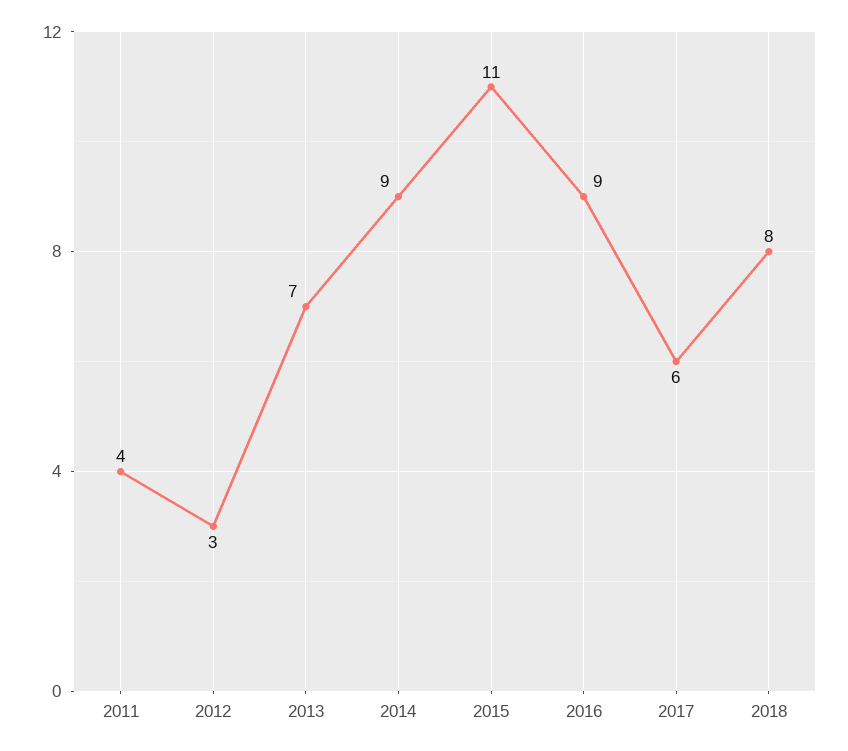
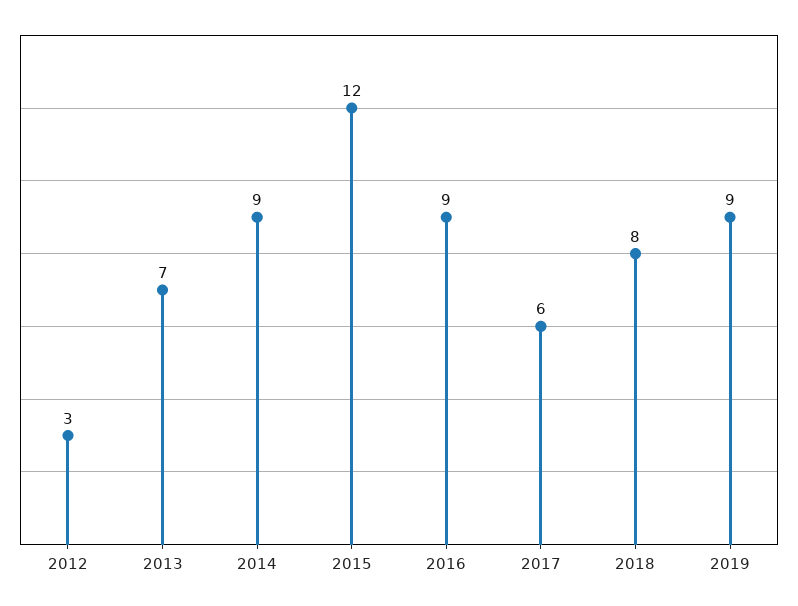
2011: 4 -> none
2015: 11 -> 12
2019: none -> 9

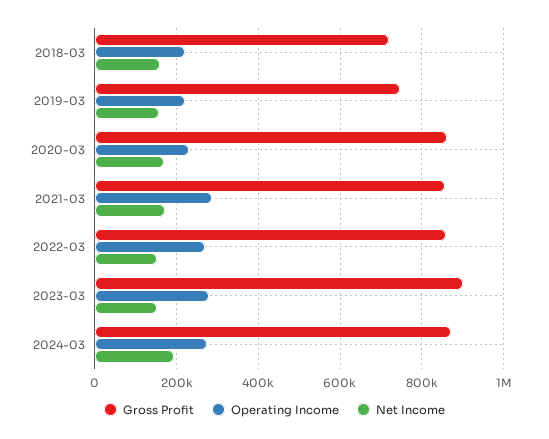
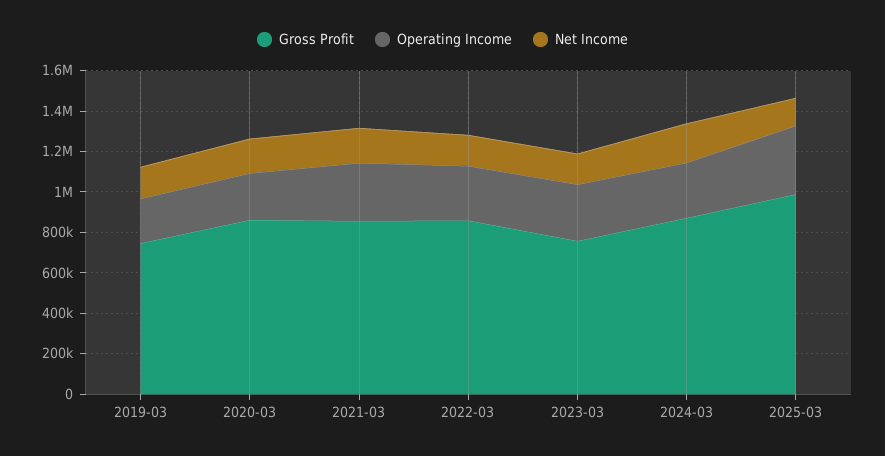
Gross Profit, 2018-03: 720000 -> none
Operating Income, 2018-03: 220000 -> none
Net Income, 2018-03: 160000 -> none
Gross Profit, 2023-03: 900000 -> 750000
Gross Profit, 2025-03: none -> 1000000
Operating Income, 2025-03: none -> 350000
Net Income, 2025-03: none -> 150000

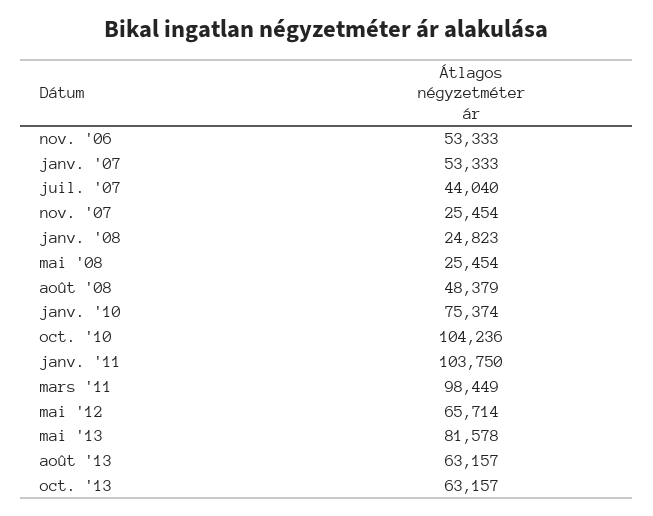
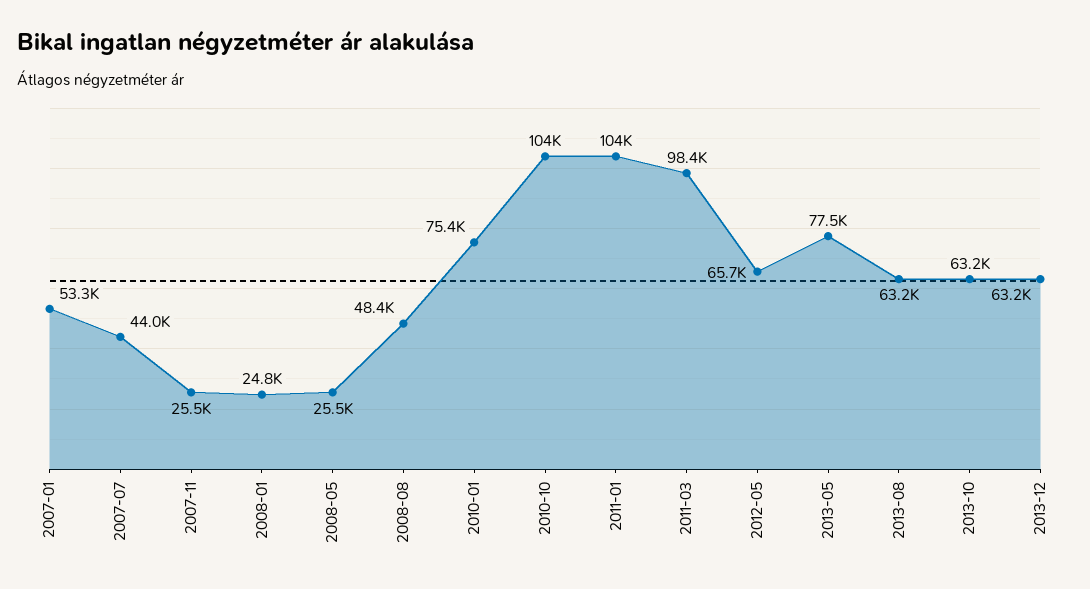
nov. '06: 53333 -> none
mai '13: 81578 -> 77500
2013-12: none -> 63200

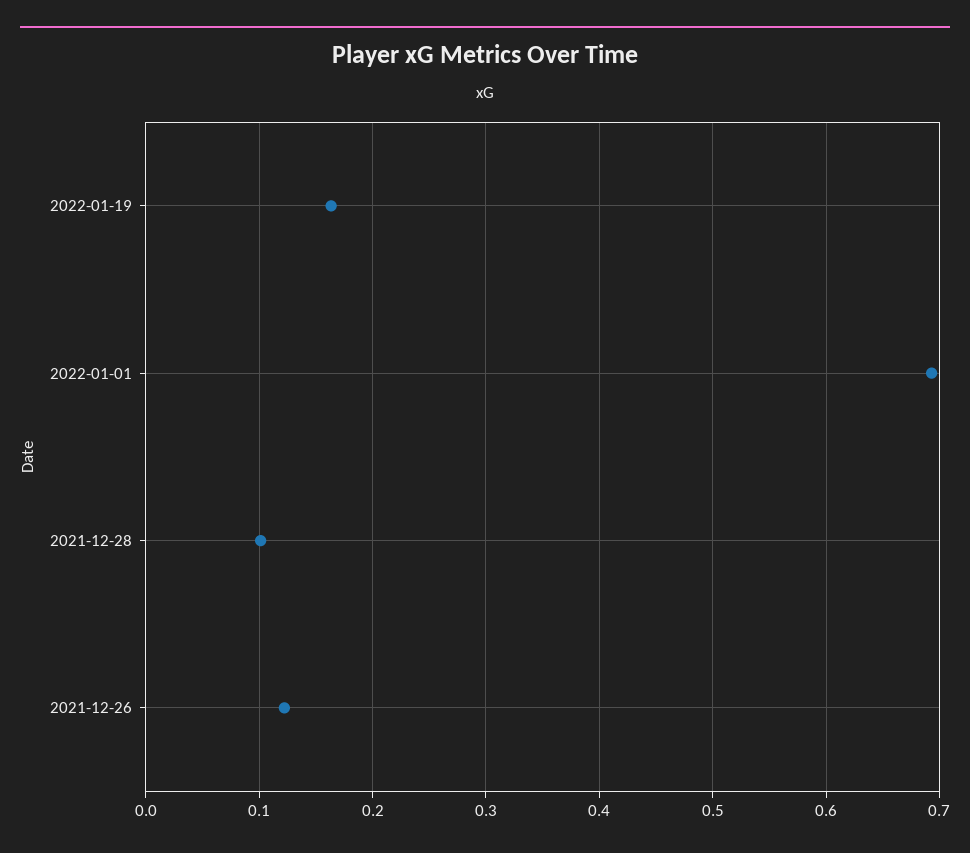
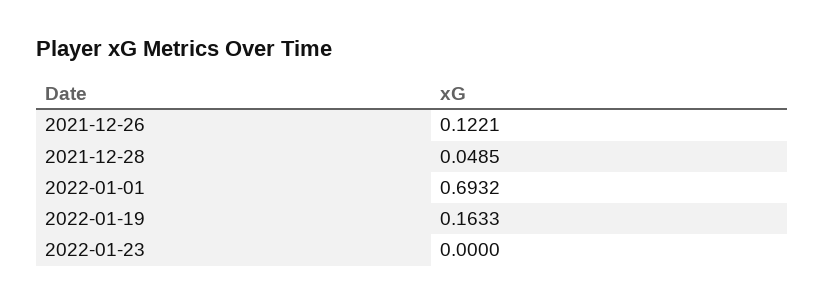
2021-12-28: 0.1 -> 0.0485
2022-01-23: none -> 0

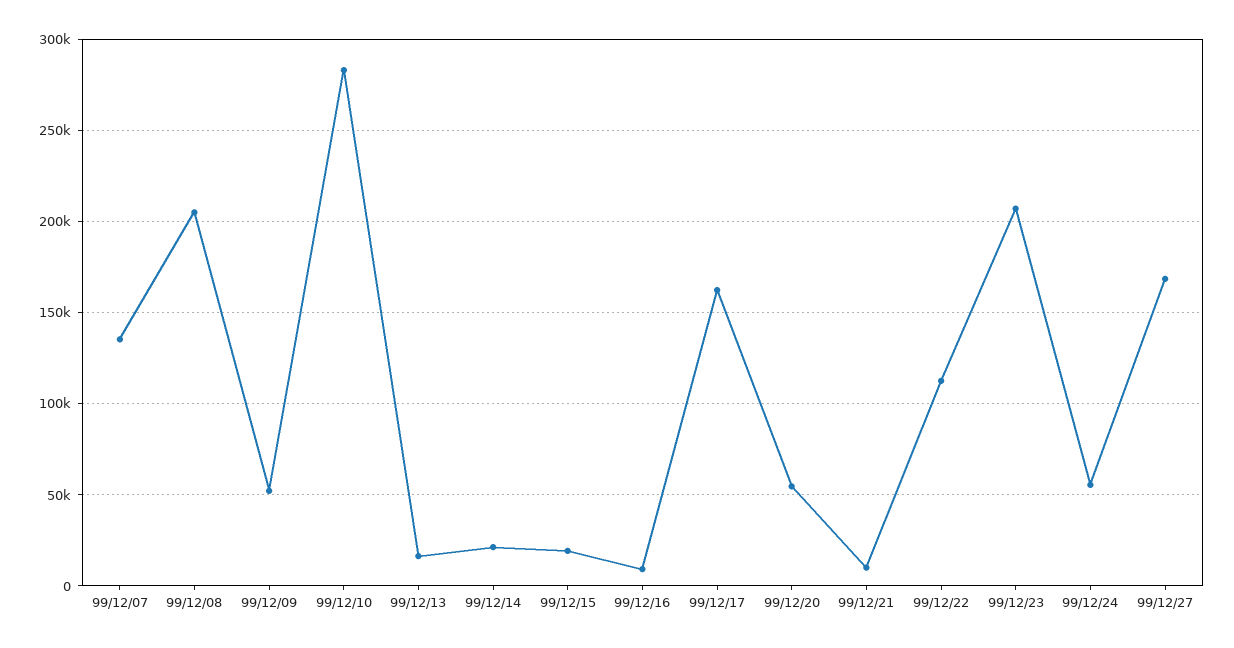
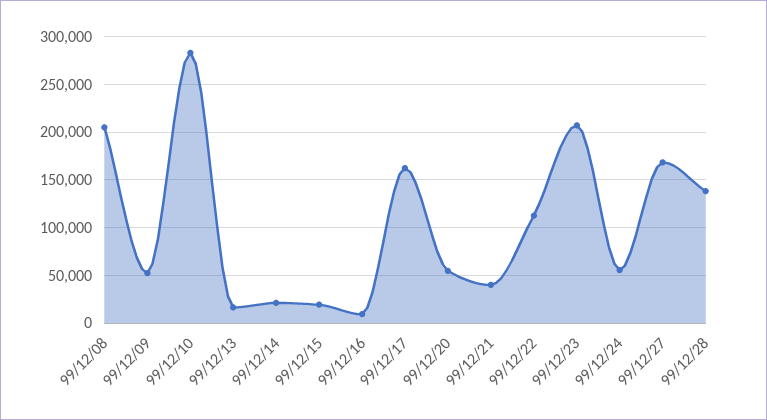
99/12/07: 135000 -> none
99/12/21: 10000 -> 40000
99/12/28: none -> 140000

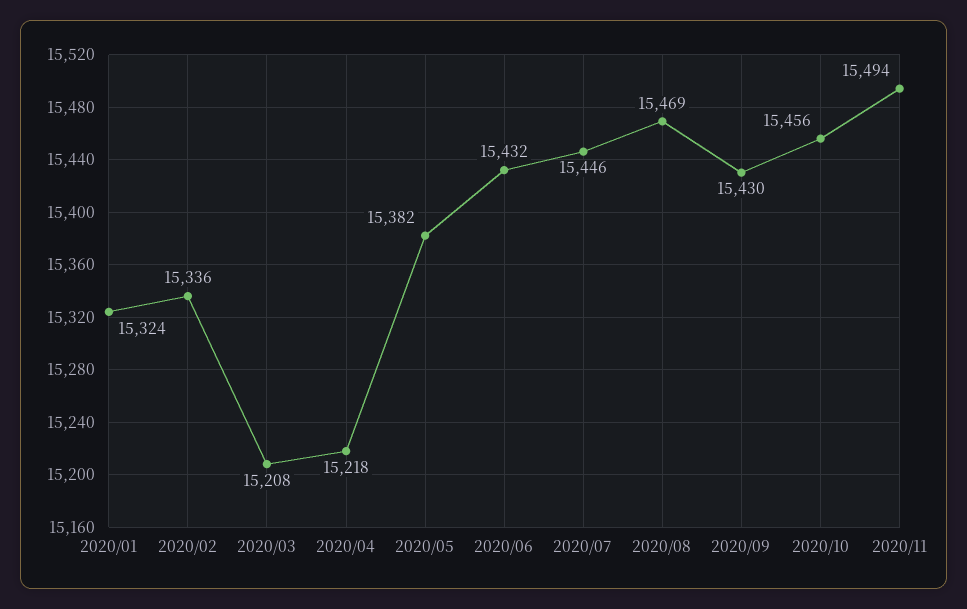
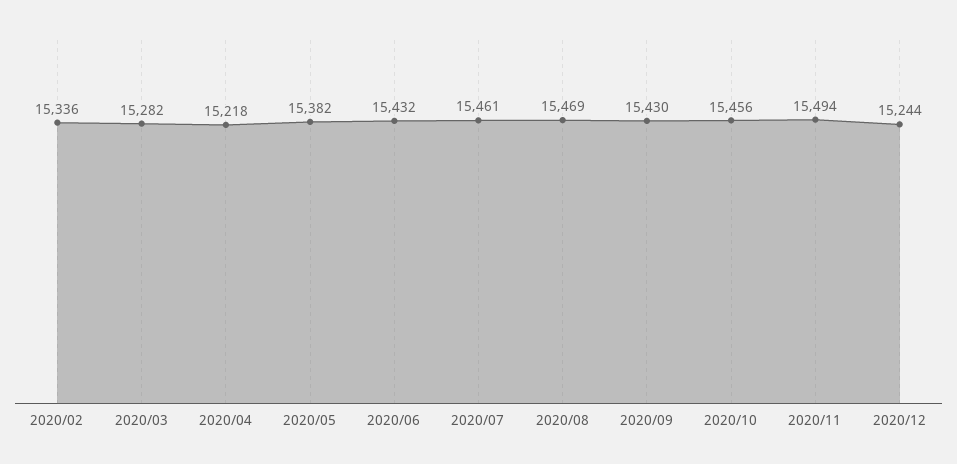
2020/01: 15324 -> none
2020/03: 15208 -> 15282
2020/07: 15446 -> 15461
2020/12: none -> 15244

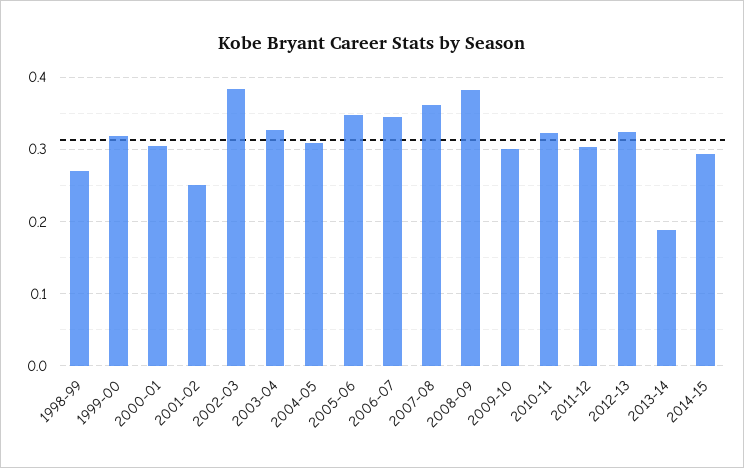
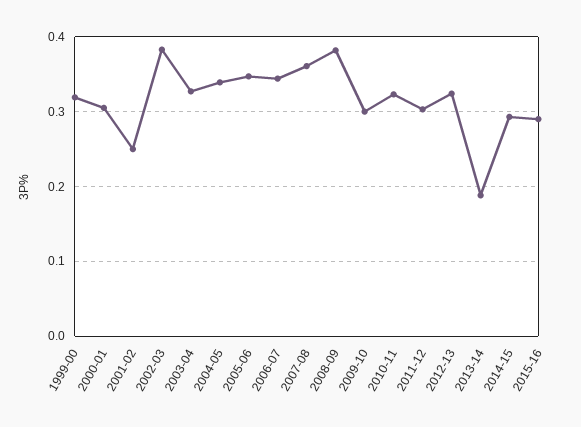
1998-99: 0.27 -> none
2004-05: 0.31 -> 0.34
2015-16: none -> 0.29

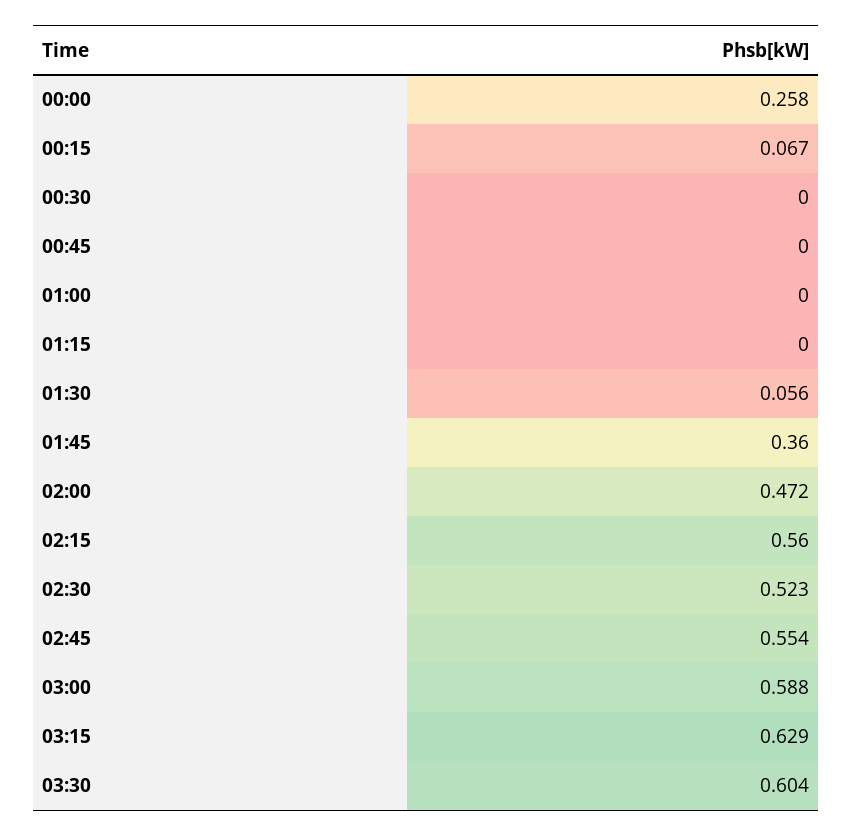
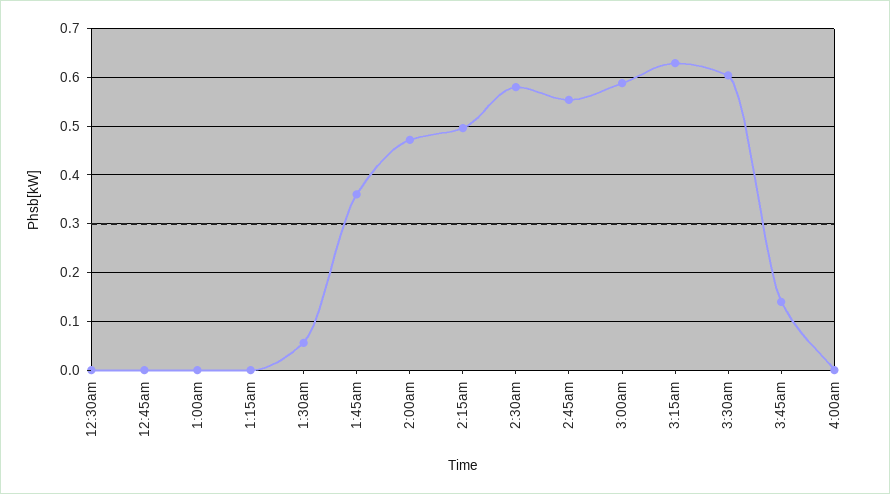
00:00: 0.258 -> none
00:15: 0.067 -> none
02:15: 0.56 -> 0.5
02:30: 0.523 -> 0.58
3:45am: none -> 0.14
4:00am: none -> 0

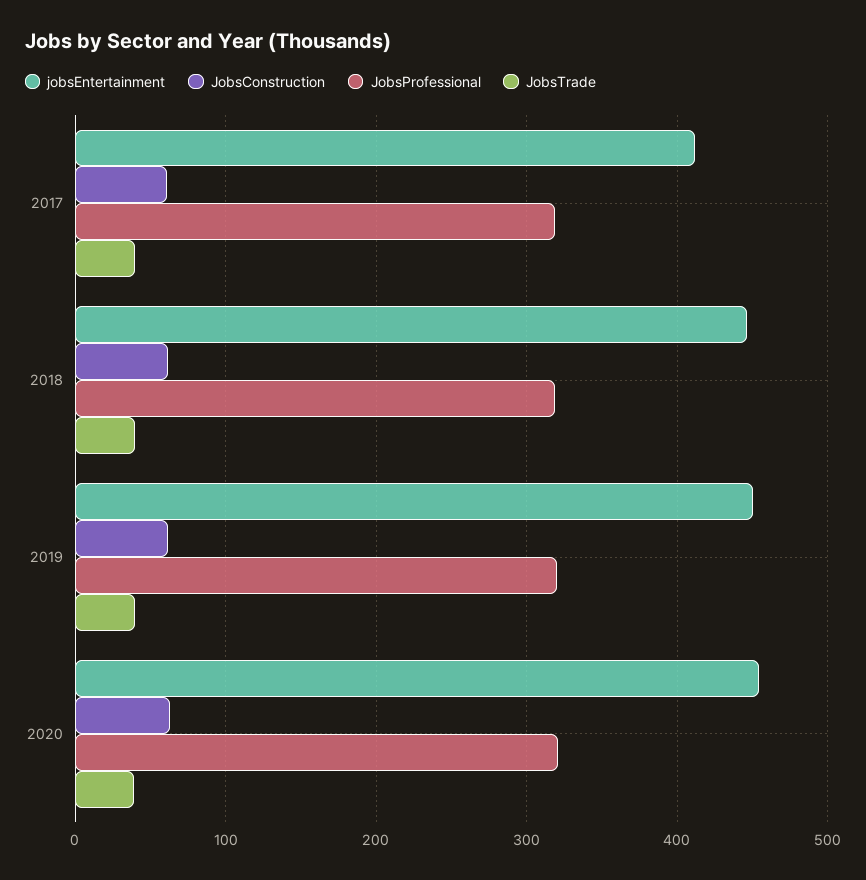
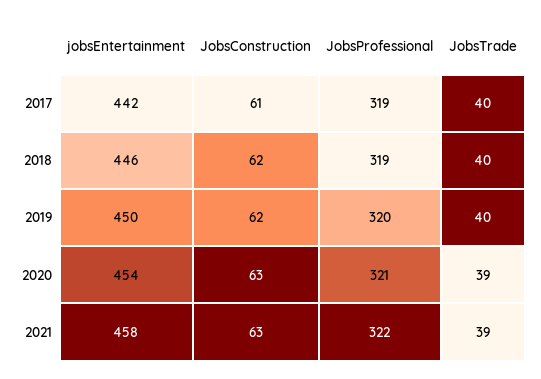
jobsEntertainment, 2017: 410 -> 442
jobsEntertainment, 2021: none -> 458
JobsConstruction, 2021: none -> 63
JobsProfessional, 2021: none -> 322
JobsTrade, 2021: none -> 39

» The problem
Copy each line containing the word "Gross" from the data.

» Solution for this problem
Gross Profit, 2018-03: 720000 -> none
Gross Profit, 2023-03: 900000 -> 750000
Gross Profit, 2025-03: none -> 1000000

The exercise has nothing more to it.